The bishop speaks first, his four month old making noises at the back. The father speaks next: I think he’s 25 years old. He describes his son to us in detail (none of us got to know the baby other than through the loving writing of his father on his blog because he spent the 6 1/2 weeks of his life in the ICU), tells us the story of how they got to hold him, how he got to breast-feed, of how grateful he was for the time they had to spend together. The mother speaks next.
I still can’t get over how calm this young couple is. They’re hopeful and and proud and distraught and sad. It’s upsetting knowing that they’ll go home to their apartment and very little will have changed except the knowledge that they have loved and lost everything. She talks about how much fun she had with her baby while he lived. She talks of the nurses who cared for him. She has a list of things she wants to tell us about him. She closes after saying that she’s sure she has forgotten something.
Two men gather the flowers, one man carries the coffin to the hearse. We walk behind the hearse past the cathedral, past a group of tourists being guided through the cemetery. We walk under dry, falling snow. If I were to take a picture right now, there would be a blue undertone to everything.
Those of us without fur coats are wishing we had them (no matter what our opinions on the matter of fur are). After a time, my friend remarks on my skirt. It looks like I’m one of the only people that wore one. He says I must be cold. And I am. But I’m grateful to be walking in a group, grateful to have a leader, grateful for my aching feet, grateful for my sick kids.

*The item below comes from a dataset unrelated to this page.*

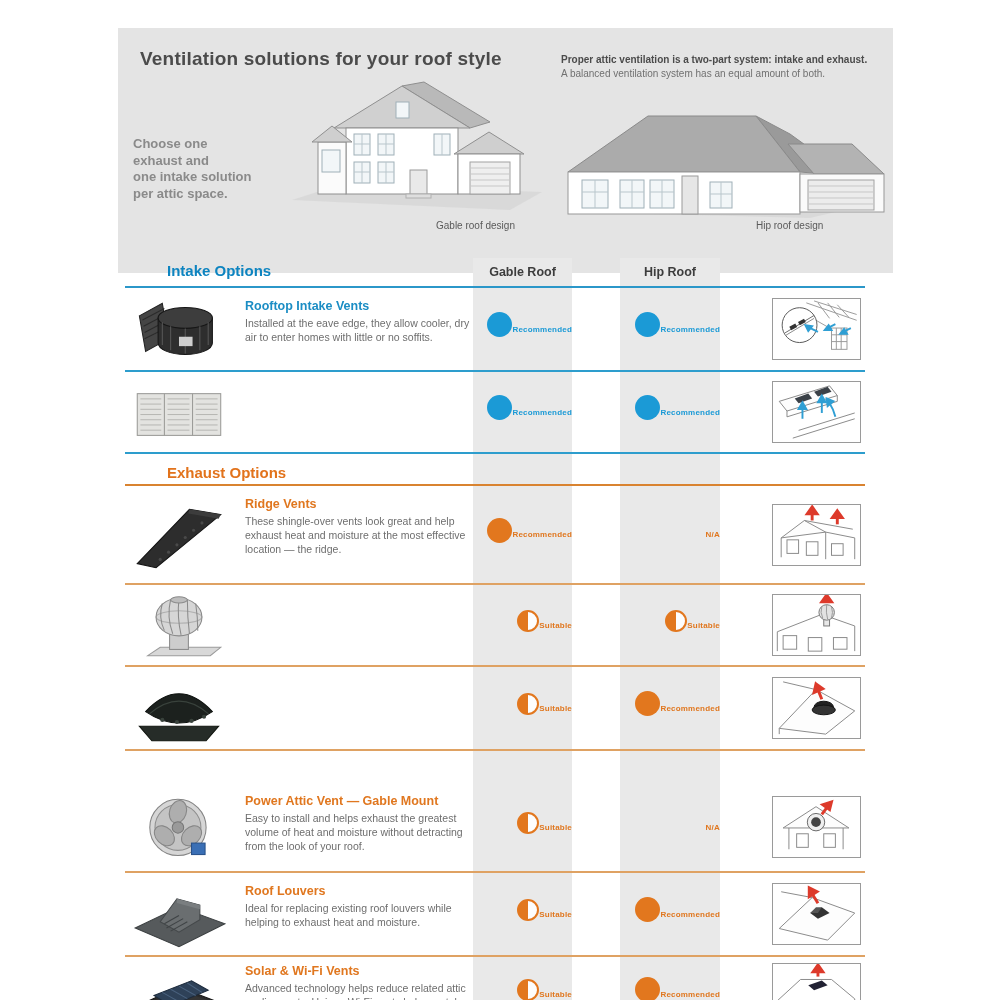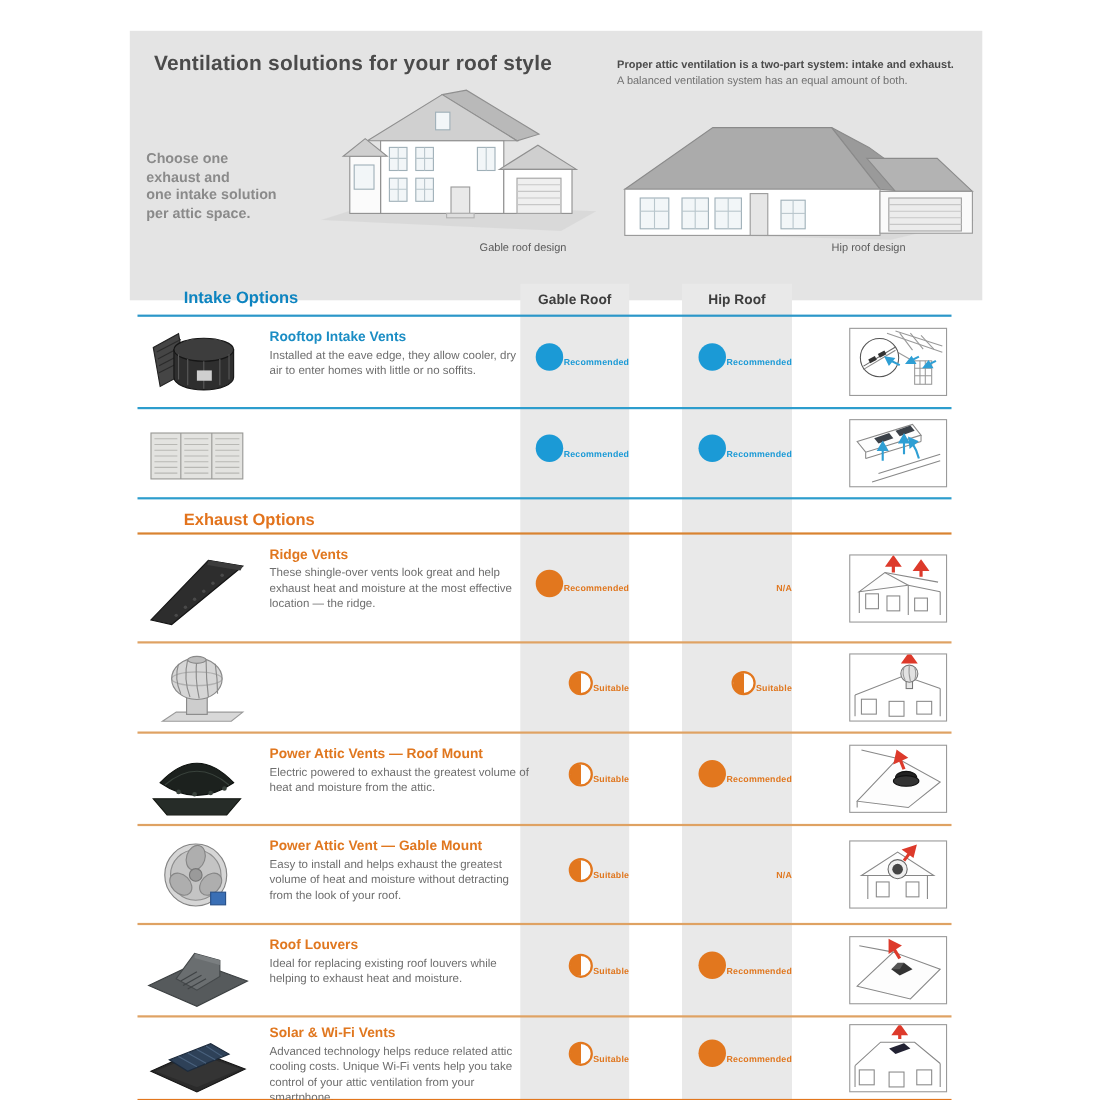"Power Attic Vents — Roof" div.ptext { html: <div> <div>Power Attic Vents — Roof Mount</div> <div>Electric powered to exhaust the greatest volume of heat and moisture from the attic.</div> </div> -> none }
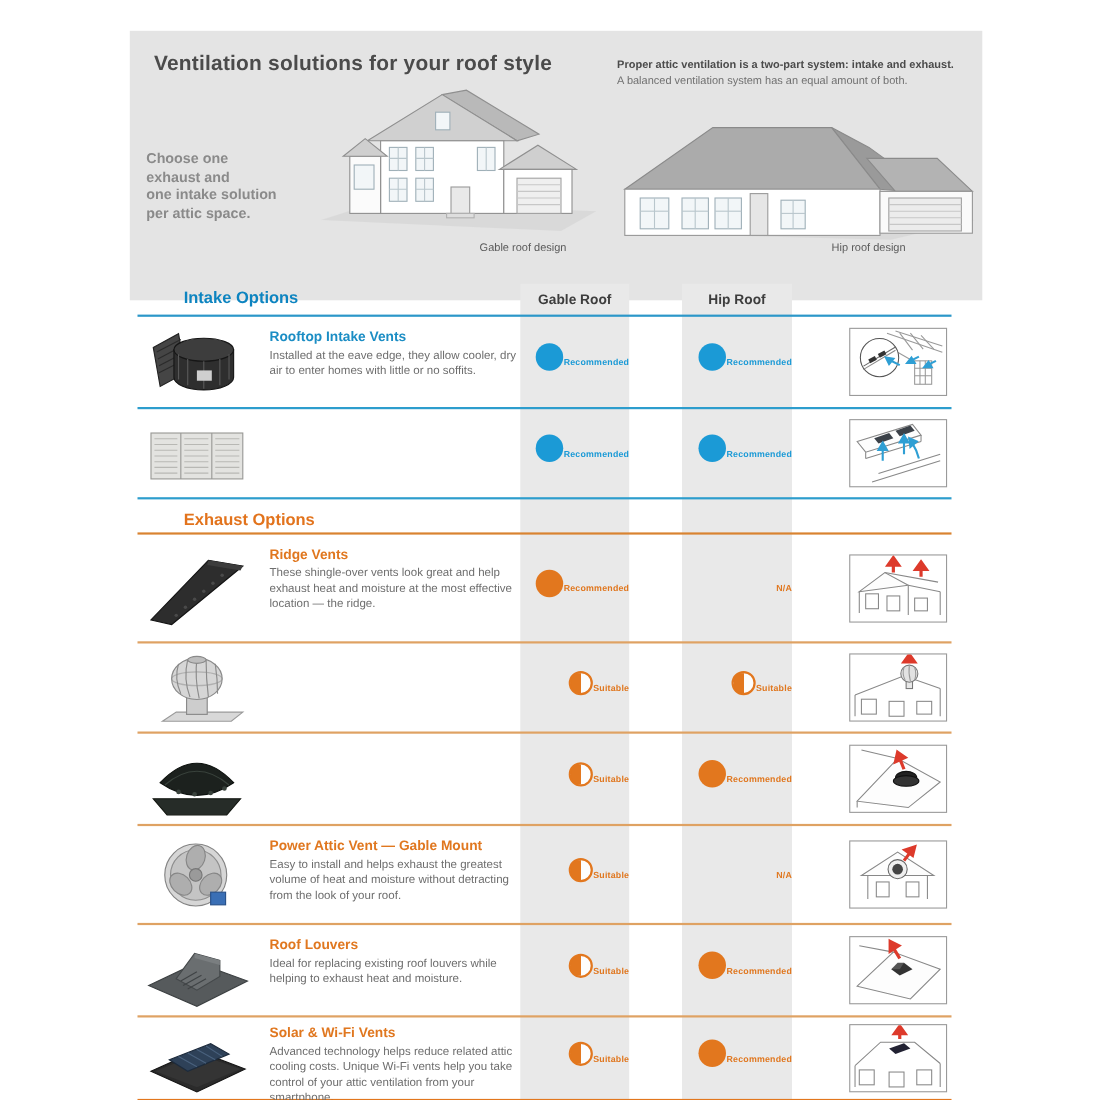"Power Attic Vent — Gable" div.row { margin-top: none -> 32px }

Grateful for the warm hug I receive from the mother after I drop my shovel-full of dirt and my rose onto the tiny coffin that lies 12 feet below. We take a picture after all have said their goodbyes to the baby.
We try to make small talk. We try to suppress our tears. And then I, at the urging of one of the elderly sisters, turn around and walk towards the street tram. I offer her my arm, she’s freezing and her left leg is hurting her. The smiles of the sister missionaries greet us at the tram stop. When the tram arrives, we step into it and out of the cold. We find a few seats and bask in each other’s company until we say our goodbyes, disembarking at our destination.
From what sources have you found comfort as you’ve grieved? In what ways have people helped? And hurt? If you’ve also lost a child, will you consider sharing your story?